10 TB database

Started by Arturalmost 17 years ago17 messagesgeneral
Jump to latest
#1Artur
a_wronski@gazeta.pl

Hi!

We are thinking to create some stocks related search engine.
It is experimental project just for fun.

The problem is that we expect to have more than 250 GB of data every month.
This data would be in two tables. About 50.000.000 new rows every month.

We want to have access to all the date mostly for generating user
requesting reports (aggregating).
We would have about 10TB of data in three years.

Do you think is it possible to build this with postgresql and have any
idea how to start? :)

Thanks in advance,
Artur

#2Grzegorz Jaśkiewicz
gryzman@gmail.com
In reply to: Artur (#1)
Re: 10 TB database

On Mon, Jun 15, 2009 at 1:00 PM, Artur<a_wronski@gazeta.pl> wrote:

Hi!

We are thinking to create some stocks related search engine.
It is experimental project just for fun.

The problem is that we expect to have more than 250 GB of data every month.
This data would be in two tables. About 50.000.000 new rows every month.

Well, obviously you need to decrease size of it, by doing some
normalization than.
If some information is the same across table, stick it into separate
table, and assign id to it.

If you can send me sample of that data, I could tell you where to cut size.
I have that big databases under my wings, and that's where
normalization starts to make sens, to save space (and hence speed
things up).

We want to have access to all the date mostly for generating user requesting
reports (aggregating).
We would have about 10TB of data in three years.

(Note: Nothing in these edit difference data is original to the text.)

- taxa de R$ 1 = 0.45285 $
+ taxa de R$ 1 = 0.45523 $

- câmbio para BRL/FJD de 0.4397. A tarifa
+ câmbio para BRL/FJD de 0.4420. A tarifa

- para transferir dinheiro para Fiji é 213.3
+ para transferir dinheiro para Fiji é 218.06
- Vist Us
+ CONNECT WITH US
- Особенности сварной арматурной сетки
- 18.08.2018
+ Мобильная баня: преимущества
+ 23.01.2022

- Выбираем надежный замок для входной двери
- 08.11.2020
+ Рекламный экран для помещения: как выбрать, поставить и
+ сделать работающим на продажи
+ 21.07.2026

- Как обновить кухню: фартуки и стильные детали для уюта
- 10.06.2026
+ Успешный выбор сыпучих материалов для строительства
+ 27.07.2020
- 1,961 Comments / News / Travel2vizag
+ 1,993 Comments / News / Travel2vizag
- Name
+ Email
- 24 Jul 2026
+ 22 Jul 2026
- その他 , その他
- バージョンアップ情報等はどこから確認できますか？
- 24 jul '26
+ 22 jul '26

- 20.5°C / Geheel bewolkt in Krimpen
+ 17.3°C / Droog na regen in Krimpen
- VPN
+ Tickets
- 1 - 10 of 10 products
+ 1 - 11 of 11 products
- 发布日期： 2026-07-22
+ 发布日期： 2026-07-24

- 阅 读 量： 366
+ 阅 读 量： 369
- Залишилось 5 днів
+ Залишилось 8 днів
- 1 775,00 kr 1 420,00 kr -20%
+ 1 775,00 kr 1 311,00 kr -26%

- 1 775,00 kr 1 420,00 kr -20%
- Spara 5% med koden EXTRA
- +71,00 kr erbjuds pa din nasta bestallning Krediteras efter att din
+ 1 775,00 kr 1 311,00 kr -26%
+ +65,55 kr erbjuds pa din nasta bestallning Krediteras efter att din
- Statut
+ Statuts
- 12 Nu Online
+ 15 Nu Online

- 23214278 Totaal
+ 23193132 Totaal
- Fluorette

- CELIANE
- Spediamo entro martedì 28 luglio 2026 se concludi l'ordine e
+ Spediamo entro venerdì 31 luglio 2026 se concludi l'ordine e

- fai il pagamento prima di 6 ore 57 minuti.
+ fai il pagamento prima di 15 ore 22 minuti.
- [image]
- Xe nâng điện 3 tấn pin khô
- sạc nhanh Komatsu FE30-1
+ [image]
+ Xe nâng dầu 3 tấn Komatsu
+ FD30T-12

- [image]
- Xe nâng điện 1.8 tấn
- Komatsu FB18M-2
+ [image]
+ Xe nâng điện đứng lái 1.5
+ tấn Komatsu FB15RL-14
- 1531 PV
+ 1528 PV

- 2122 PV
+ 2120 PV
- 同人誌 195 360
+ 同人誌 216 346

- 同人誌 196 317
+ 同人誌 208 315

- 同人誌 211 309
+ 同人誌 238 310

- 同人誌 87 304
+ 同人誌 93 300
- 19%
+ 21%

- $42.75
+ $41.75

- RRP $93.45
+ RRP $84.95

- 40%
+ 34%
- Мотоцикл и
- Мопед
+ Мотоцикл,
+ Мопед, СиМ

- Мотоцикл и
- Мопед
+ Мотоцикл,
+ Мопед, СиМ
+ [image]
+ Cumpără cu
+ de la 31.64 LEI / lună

For that sort of database you will need partitioning for sure.

Napisz do mnie, to moge pomoc prywatnie, moze za niewielka danina ;)

--
GJ

#3Whit Armstrong
armstrong.whit@gmail.com
In reply to: Grzegorz Jaśkiewicz (#2)
Re: 10 TB database

I have a 300GB database, and I would like to look at partitioning as a
possible way to speed it up a bit.

I see the partitioning examples from the documentation:
http://www.postgresql.org/docs/8.3/static/ddl-partitioning.html

Is anyone aware of additional examples or tutorials on partitioning?

Thanks,
Whit

2009/6/15 Grzegorz Jaśkiewicz <gryzman@gmail.com>:

Show quoted text

On Mon, Jun 15, 2009 at 1:00 PM, Artur<a_wronski@gazeta.pl> wrote:

Hi!

We are thinking to create some stocks related search engine.
It is experimental project just for fun.

The problem is that we expect to have more than 250 GB of data every month.
This data would be in two tables. About 50.000.000 new rows every month.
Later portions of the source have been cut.